Sorry for any confusion I may have caused in my reply. Both you and Tony have hit on the right course in my opinion by using 2.4GHz in that it offers an environment that is more stable than 72mhz and once the receiver and transmitter are bound you don't have to worry frequency control. 
Dave


----------



## TonyWalsham (Jan 2, 2008)

Hello Dave. 
My testing has opened up the possibilities offered by the fact 2.4 GHz receivers (RX's) can be bound to pretty well any transmitters (TX's) of their own brand. 
For instance back up locos can be added to a consist of locos for adding more power to a train. Once a back up loco is in position, simply rebind the new loco to the TX already controlling the train. 
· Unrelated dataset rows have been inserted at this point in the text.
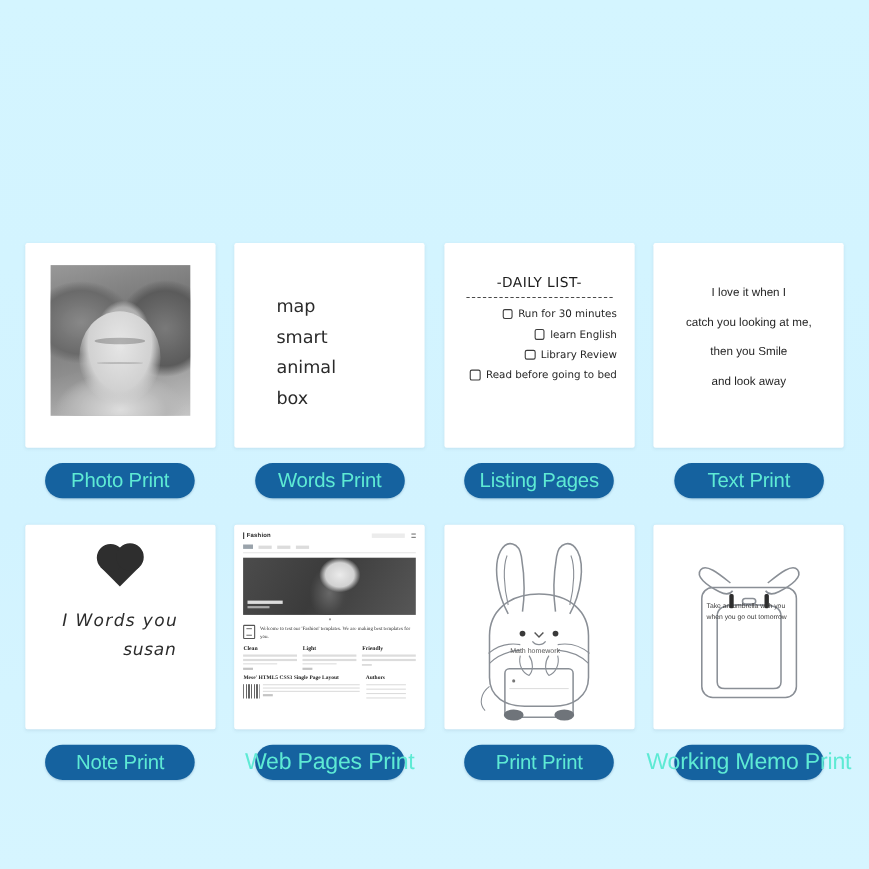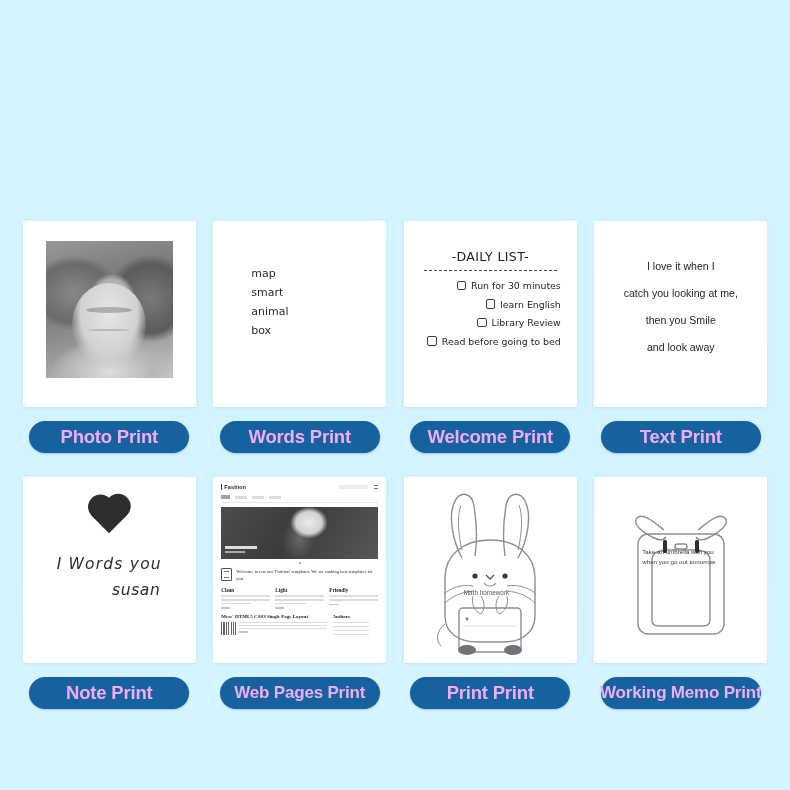--- a/index.html
+++ b/index.html
@@ -67,35 +67,35 @@
     height: 186px;
     background: #ffffff;
     border-radius: 2px;
     box-shadow: 0 1px 3px rgba(60,90,120,0.10);
     position: relative;
     overflow: hidden;
   }
 
   .btn {
     margin-top: 14px;
-    width: 160px;
+    width: 136px;
     height: 32px;
     border-radius: 16px;
     background: #15629f;
-    color: #f0abfc;
+    color: #5eead4;
     font-size: 18.5px;
-    font-weight: bold;
+    font-weight: normal;
     display: flex;
     align-items: center;
     justify-content: center;
     letter-spacing: -0.2px;
     box-shadow: 0 1px 2px rgba(20,70,120,.25);
     white-space: nowrap;
   }
-  .btn.small { font-size: 17px; text-align: center; }
+  .btn.small { font-size: 21px; text-align: center; }
 
   
   .photo-frame {
     position: absolute;
     top: 10px; left: 13px;
     width: 147px; height: 166px;
     background: #fff;
     display:flex; justify-content:center;
   }
   .photo-img {
@@ -122,21 +122,21 @@
     position:absolute; left:40px; top:66px; width:46px; height:6px;
     border-radius:50%;
     background: rgba(60,55,50,.30);
     box-shadow: 0 20px 0 -2px rgba(70,64,58,.22);
   }
 
   
   .words {
     position: absolute;
     top: 44px; left: 38px;
-    font-size: 11px;
+    font-size: 16px;
     color: #2a2a2a;
     line-height: 1.72;
     font-family: "DejaVu Sans", sans-serif;
   }
 
   
   .listing { position:absolute; top:28px; left:0; width:100%; padding:0 16px; }
   .listing-title {
     text-align:center;
     font-size:12.5px;
@@ -329,21 +329,21 @@
           <div class="todo-row">
             <span class="checkbox"></span>
             <span class="todo-label">Library Review</span>
           </div>
           <div class="todo-row">
             <span class="checkbox"></span>
             <span class="todo-label">Read before going to bed</span>
           </div>
         </div>
       </div>
-      <div class="btn">Welcome Print</div>
+      <div class="btn">Listing Pages</div>
     </div>
 
     <div class="cell">
       <div class="card">
         <div class="textcard">
           <div>I love it when I</div>
           <div>catch you looking at me,</div>
           <div>then you Smile</div>
           <div>and look away</div>
         </div>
How easy it is to bind RX's to different TX's varies from brand to brand. 
With the SPEKTRUM DX5e and the HOBBY KING systems it is really easy as the "binding plug" can be mounted externally by having a servo extension lead permanently mounted in the binding socket on the RX and vented externally. Alternatively, an operator can use a small pushbutton if then wish. 
The PLANET TWISTER R/C has a tiny pushbutton mounted on thre RX which means to rebind the RX's you have to get at te RX to press that tiny button.


----------



## Totalwrecker (Feb 26, 2009)

Gee, there I go again using terms I think I know... What I though I was saying was the..... shucks. I'll just bow out now...


----------